Ana berjalan di koridor dengan wajahnya yang terlihat sangat segar, seolah ia baru menyelesaikan ritual tidurnya. Tak seorangpun tahu jika ia telah menyelesaikan ritual menghajar seseorang di gedung UKM. Dan tak seorang pun tahu jika lawannya itu kini terdampar tak berdaya di sana.
Ia berjalan dengan penuh kepercayaan diri. Sapaan dari beberapa orang tentu saja ia abaikan. Meskipun begitu, mereka tetap memuja dewi fakultas kedokteran ini. Sikap angkuhnya pada orang lain itu sedikitpun tidak mengurangi rasa kagum orang lain padanya. Mereka justru bangga dan menjadikan Ana sebagai panutan, entah dalam bidang fashion ataupun akademik.
Seseorang menabrak tubuhnya dari depan ketika matanya masih fokus berjalan. Ana terlihat kaget dengan sosok di depannya yang nangis terisak. Bahkan kini memeluk tubuhnya sangat erat.
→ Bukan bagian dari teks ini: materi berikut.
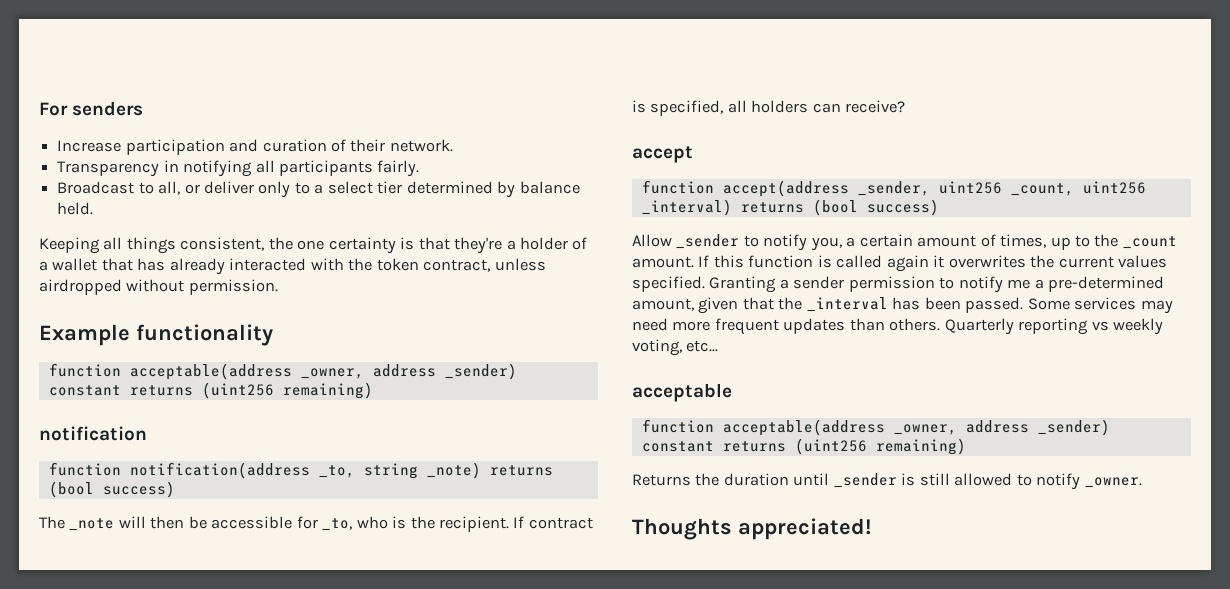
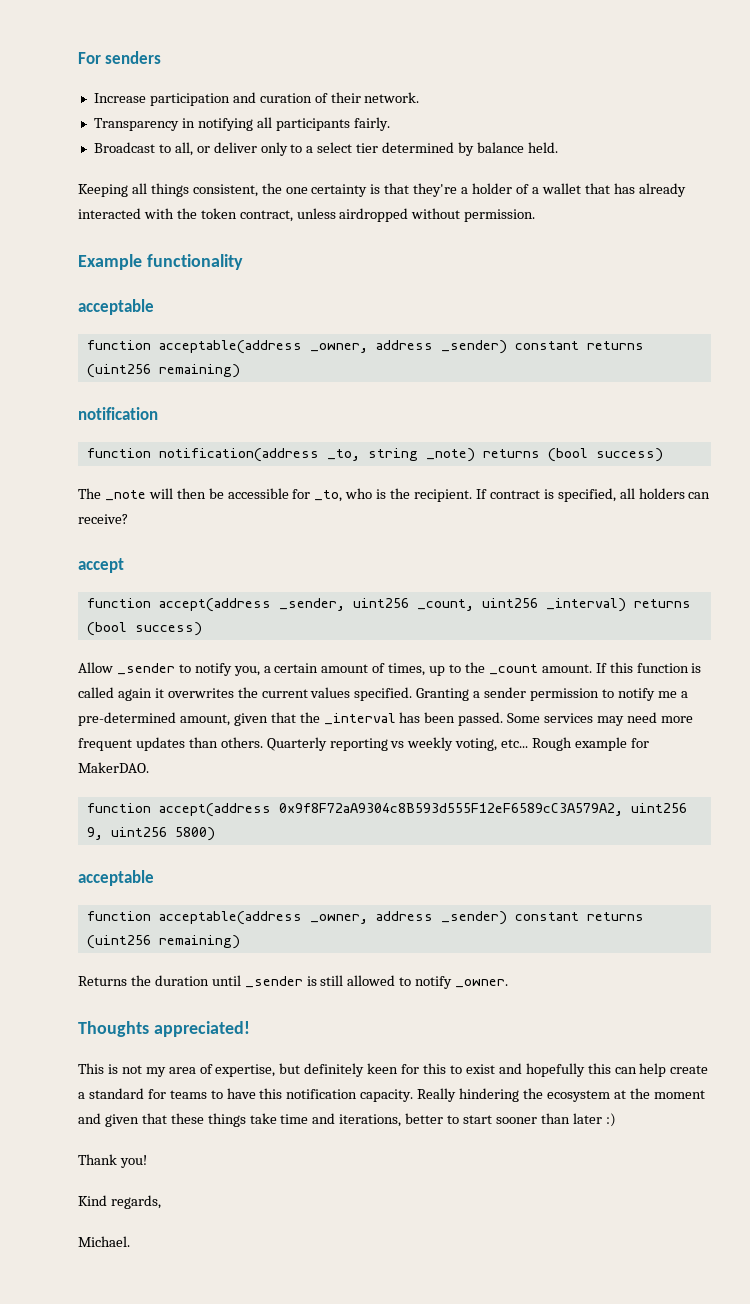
(273, 335) none -> [78,299,154,315] // acceptable
(719, 346) none -> [532,737,649,751] [78,762,149,773] [86,803,687,817] [86,827,215,841] Rough example for MakerDAO. // function accept(address 0x9f8F72aA9304c8B593d555F12eF6589cC3A579A2, uint256 9, uint256 5800)
(871, 529) none -> [78,1063,709,1077] [78,1088,705,1102] [78,1113,616,1127] [78,1154,147,1168] [78,1195,161,1209] [78,1236,130,1247] // This is not my area of expertise, but definitely keen for this to exist and hopefully this can help create a standard for teams to have this notification capacity. Really hindering the ecosystem at the moment and given that these things take time and iterations, better to start sooner than later :) // Thank you! // Kind regards, // Michael.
"Cecil, ada apa?" tanya Ana penuh kekhawatiran.
"Ana... Tolong aku..."
"Ada apa? Kenapa kamu menangis?"
Cecil hanya diam dengan isaka tangis yang tak berhenti juga. Ana dapat merasakan pakaiannya kini mulai basah. Ia hanya memejamkan mata guna meredam emosinya. Ia memang membenci hal ini, tapi nalurinya sebagai wanita, melarangnya untuk berbuat kasar pada wanita lain. Terlebih wanita yang mungkin saat ini sedang terluka.
Perlahan, Ana mendorong tubuh Cecil. Ia menatap lurus gadis yang menangis sambil menundukkan kepalanya. Tangannya bergerak maju meraih dagu gadis itu dan mengangkatnya perlahan. Kini, ia dapat melihat jelas Wajah Cecil yang sudah dipenuhi oleh air mata.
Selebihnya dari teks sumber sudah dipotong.